:: What needs to be done ::
Write every record below out exactly; no images.

Code change snippets
--- START ---

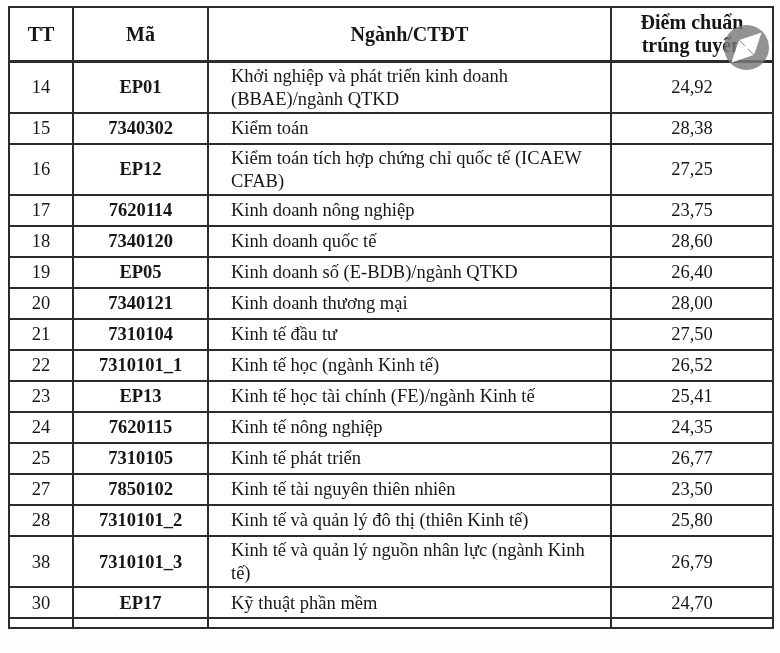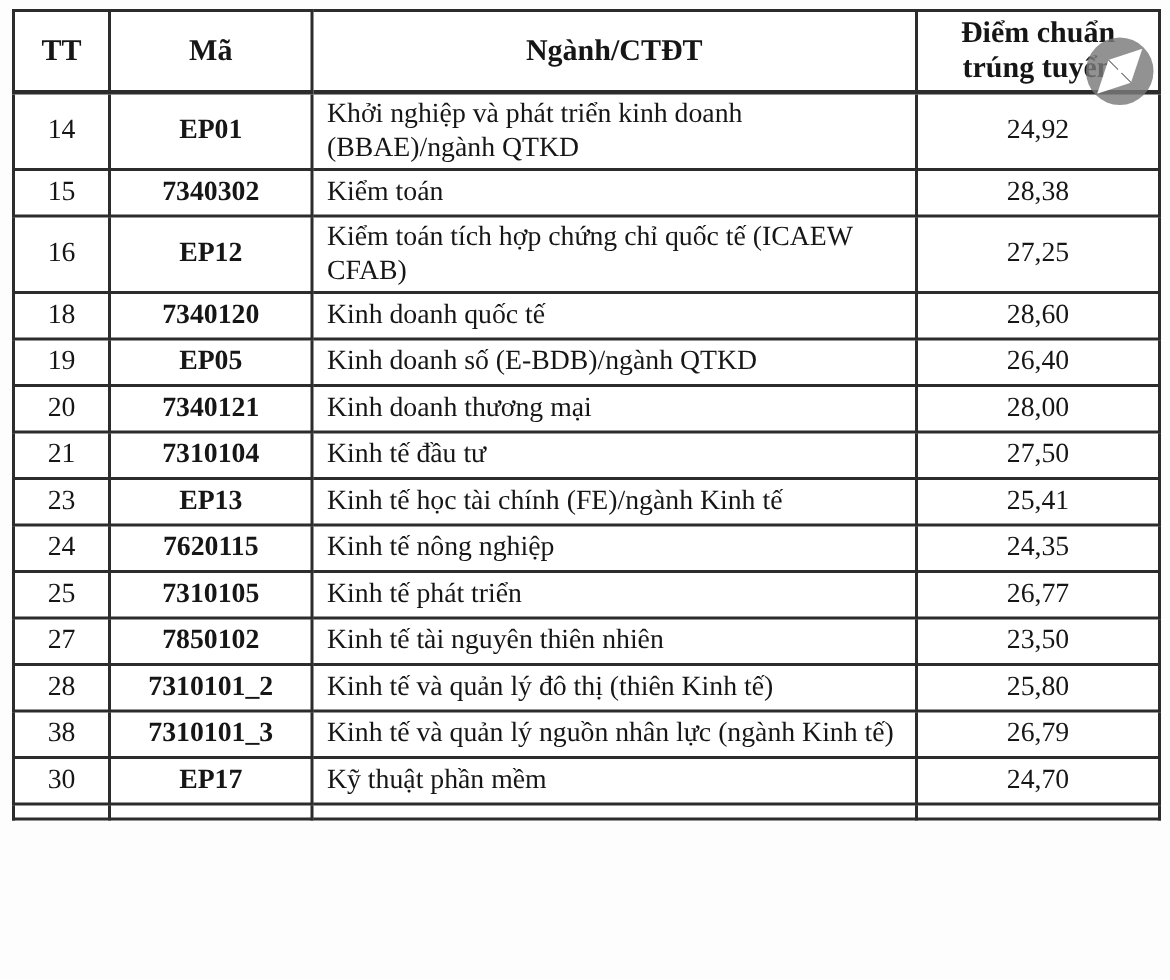"Khởi nghiệp và phát triển" td.c-nganh { padding-left: 9px -> 22px }
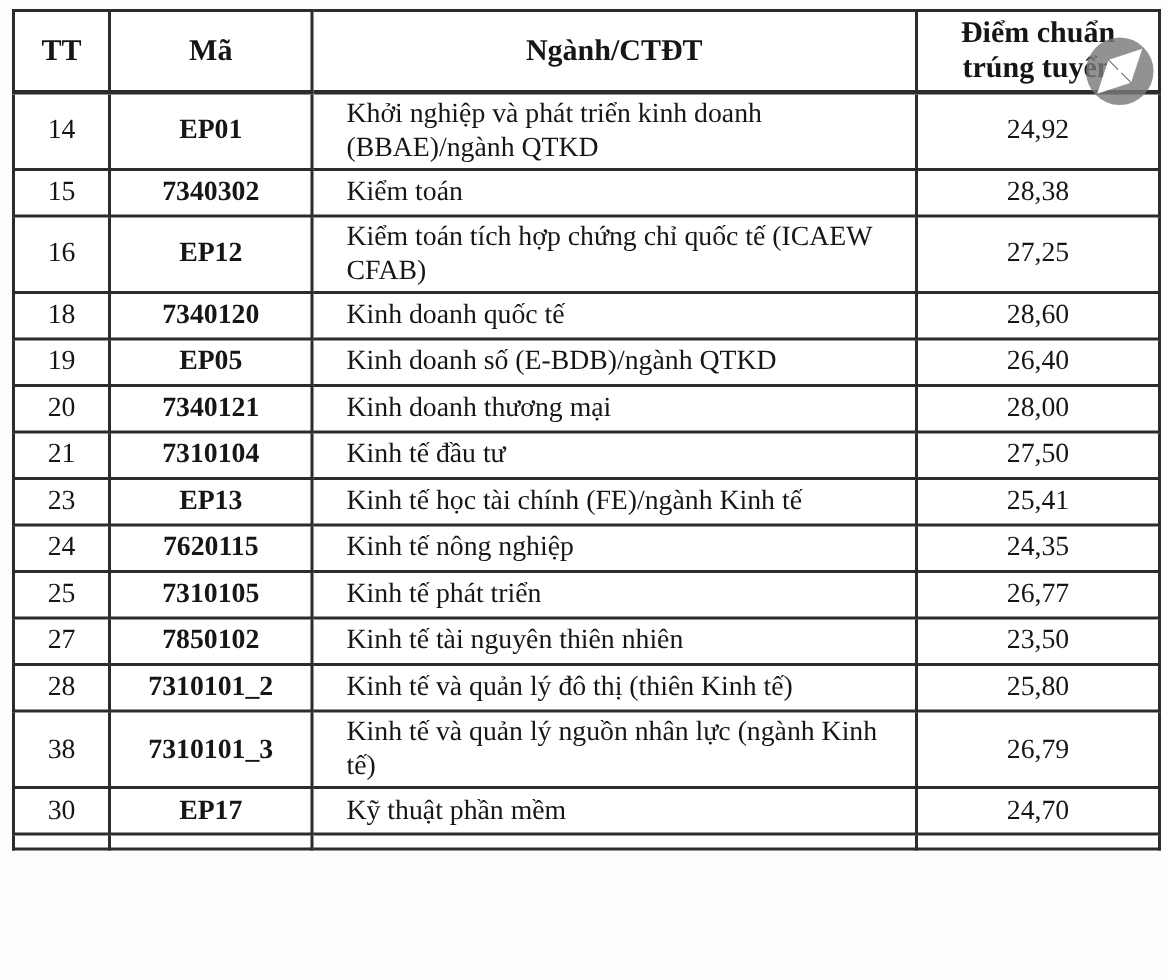"17" tr { html: none -> <tr> <td>17</td> <td>7620114</td> <td>Kinh doanh nông nghiệp</td> <td>23,75</td> </tr> }
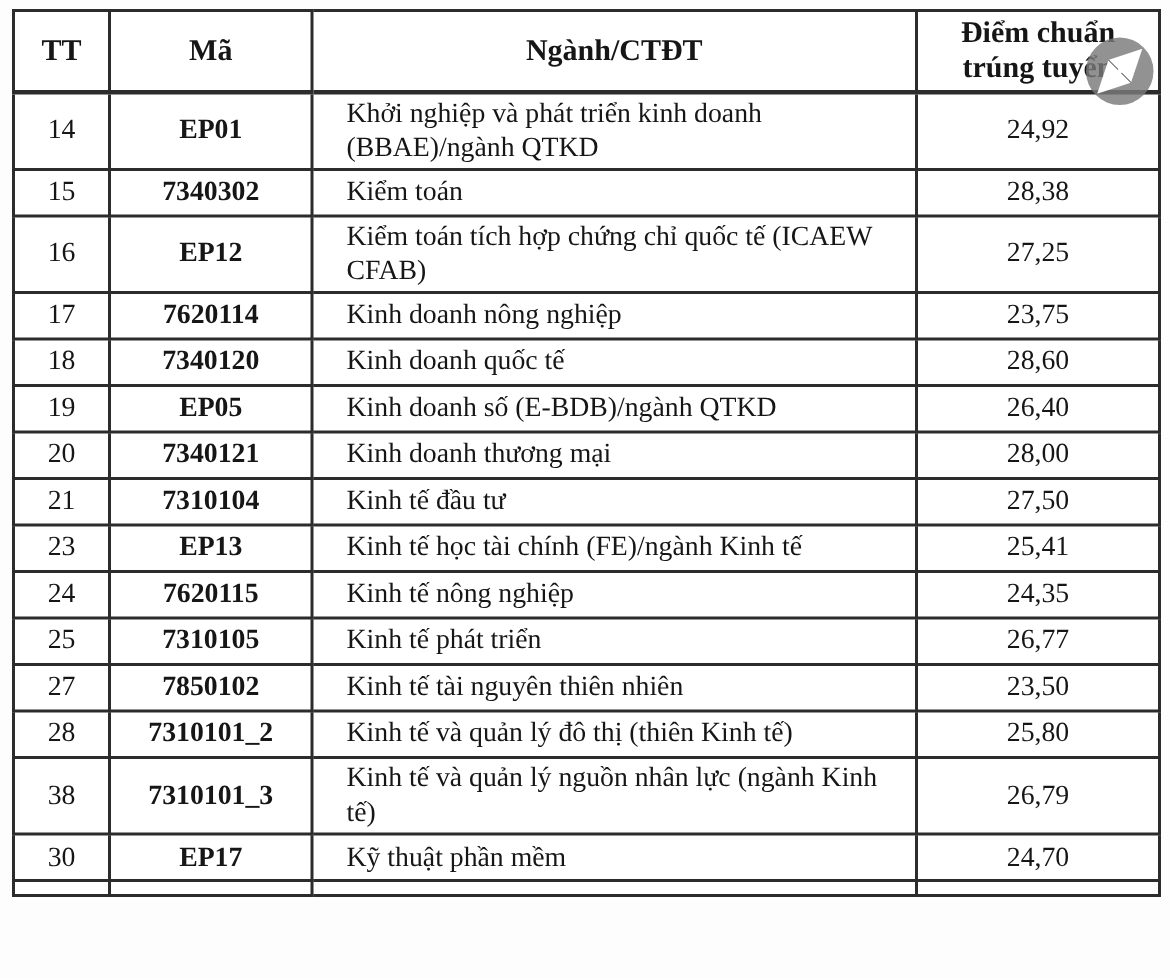"22" tr { html: none -> <tr> <td>22</td> <td>7310101_1</td> <td>Kinh tế học (ngành Kinh tế)</td> <td>26,52</td> </tr> }
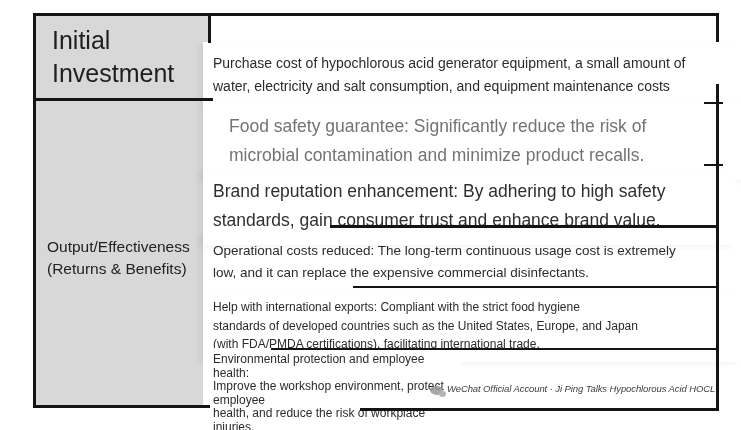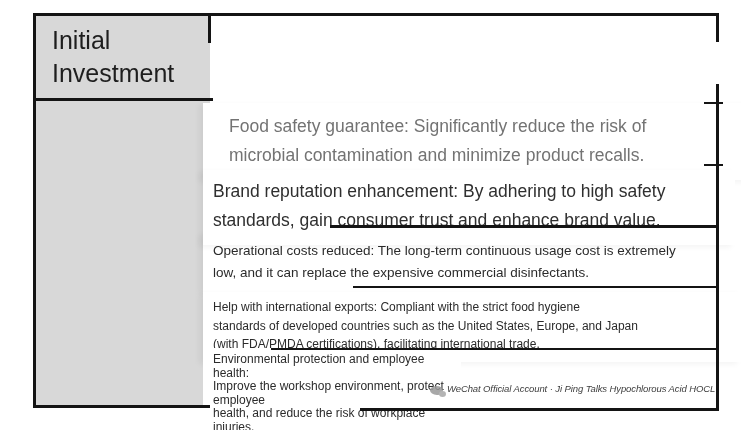"Purchase cost of hypochlorous acid" div.tbox { html: none -> <div>Purchase cost of hypochlorous acid generator equipment, a small amount of water, electricity and salt consumption, and equipment maintenance costs</div> }
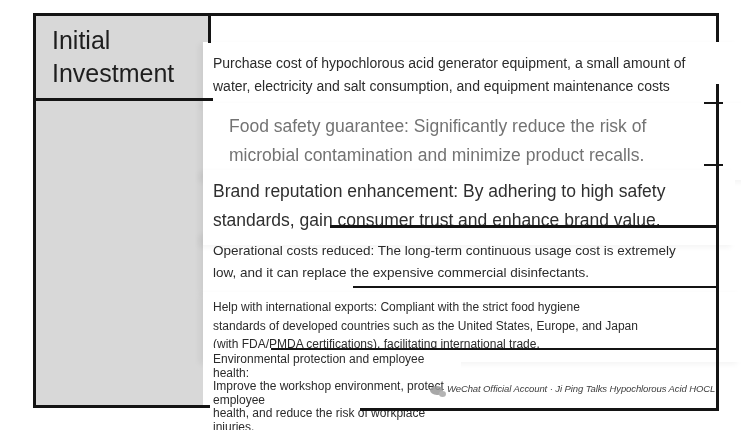"Output/Effectiveness" div.label { html: none -> <div>Output/Effectiveness (Returns &amp; Benefits)</div> }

--- END ---

:: Result of the task ::
"Khởi nghiệp và phát triển" td.c-nganh { padding-left: 9px -> 22px }
"17" tr { html: none -> <tr> <td>17</td> <td>7620114</td> <td>Kinh doanh nông nghiệp</td> <td>23,75</td> </tr> }
"22" tr { html: none -> <tr> <td>22</td> <td>7310101_1</td> <td>Kinh tế học (ngành Kinh tế)</td> <td>26,52</td> </tr> }
"Purchase cost of hypochlorous acid" div.tbox { html: none -> <div>Purchase cost of hypochlorous acid generator equipment, a small amount of water, electricity and salt consumption, and equipment maintenance costs</div> }
"Output/Effectiveness" div.label { html: none -> <div>Output/Effectiveness (Returns &amp; Benefits)</div> }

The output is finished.